--- Available data Enclosed Below ---
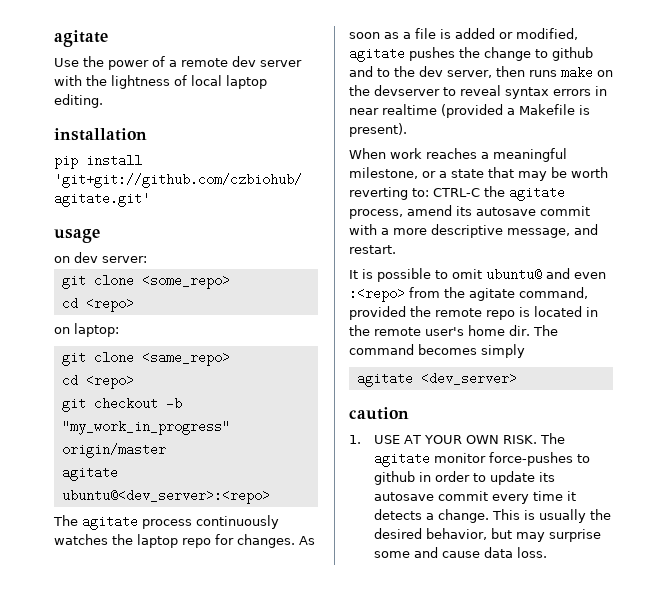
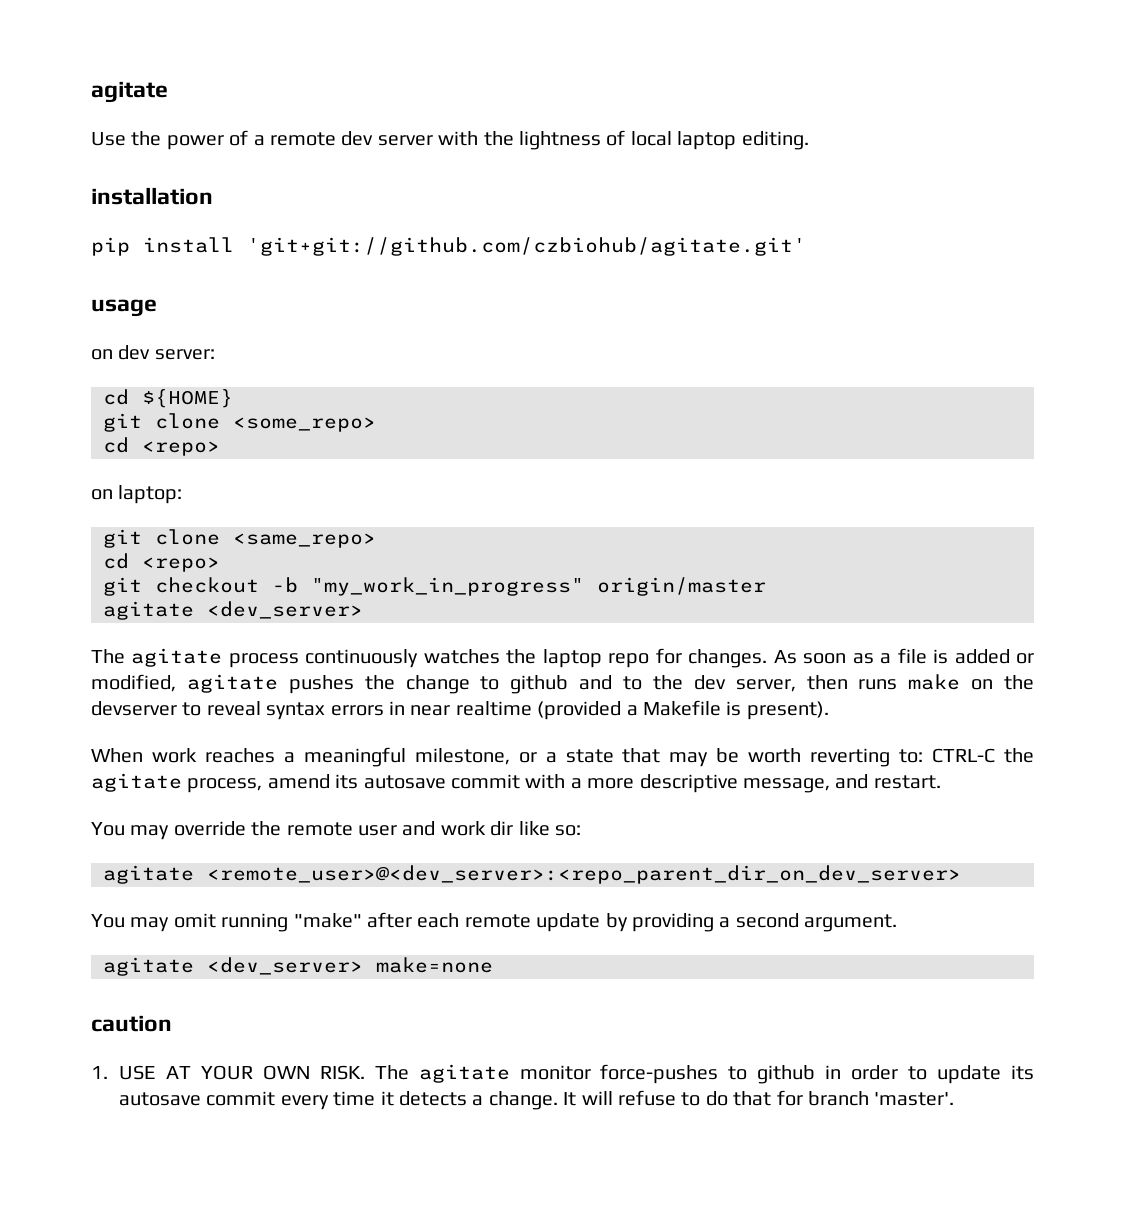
+ cd ${HOME}
  git checkout -b "my_work_in_progress" origin/master
- agitate ubuntu@<dev_server>:<repo>
+ agitate <dev_server>
- It is possible to omit ubuntu@ and even :<repo> from the agitate command, provided the remote repo is located in the remote user's home dir. The command becomes simply
- agitate <dev_server>
+ You may override the remote user and work dir like so:
+ agitate <remote_user>@<dev_server>:<repo_parent_dir_on_dev_server>
+ You may omit running "make" after each remote update by providing a second argument.
+ agitate <dev_server> make=none
- This is usually the desired behavior, but may surprise some and cause data loss.
+ It will refuse to do that for branch 'master'.

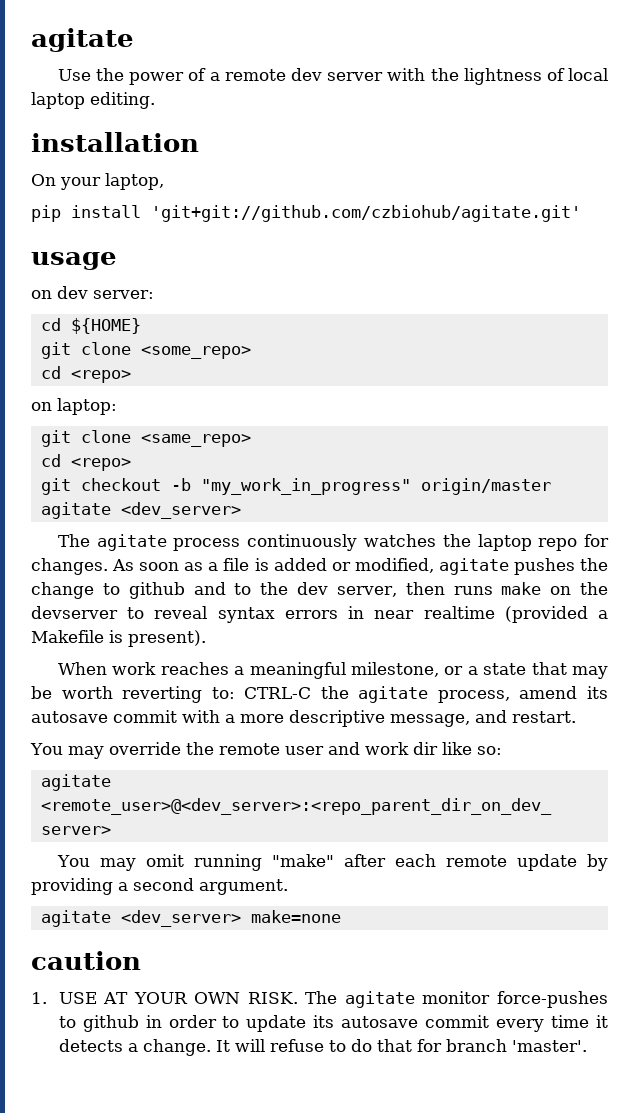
+ On your laptop,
--- End of Enclosed Available data ---
• _Exercise requirements_: Leaving out the pictures, print each line of the records above from the first up to and including the one that contains "- agitate <dev_server>", exactly as written.

• _Output for this task_:
+ cd ${HOME}
  git checkout -b "my_work_in_progress" origin/master
- agitate ubuntu@<dev_server>:<repo>
+ agitate <dev_server>
- It is possible to omit ubuntu@ and even :<repo> from the agitate command, provided the remote repo is located in the remote user's home dir. The command becomes simply
- agitate <dev_server>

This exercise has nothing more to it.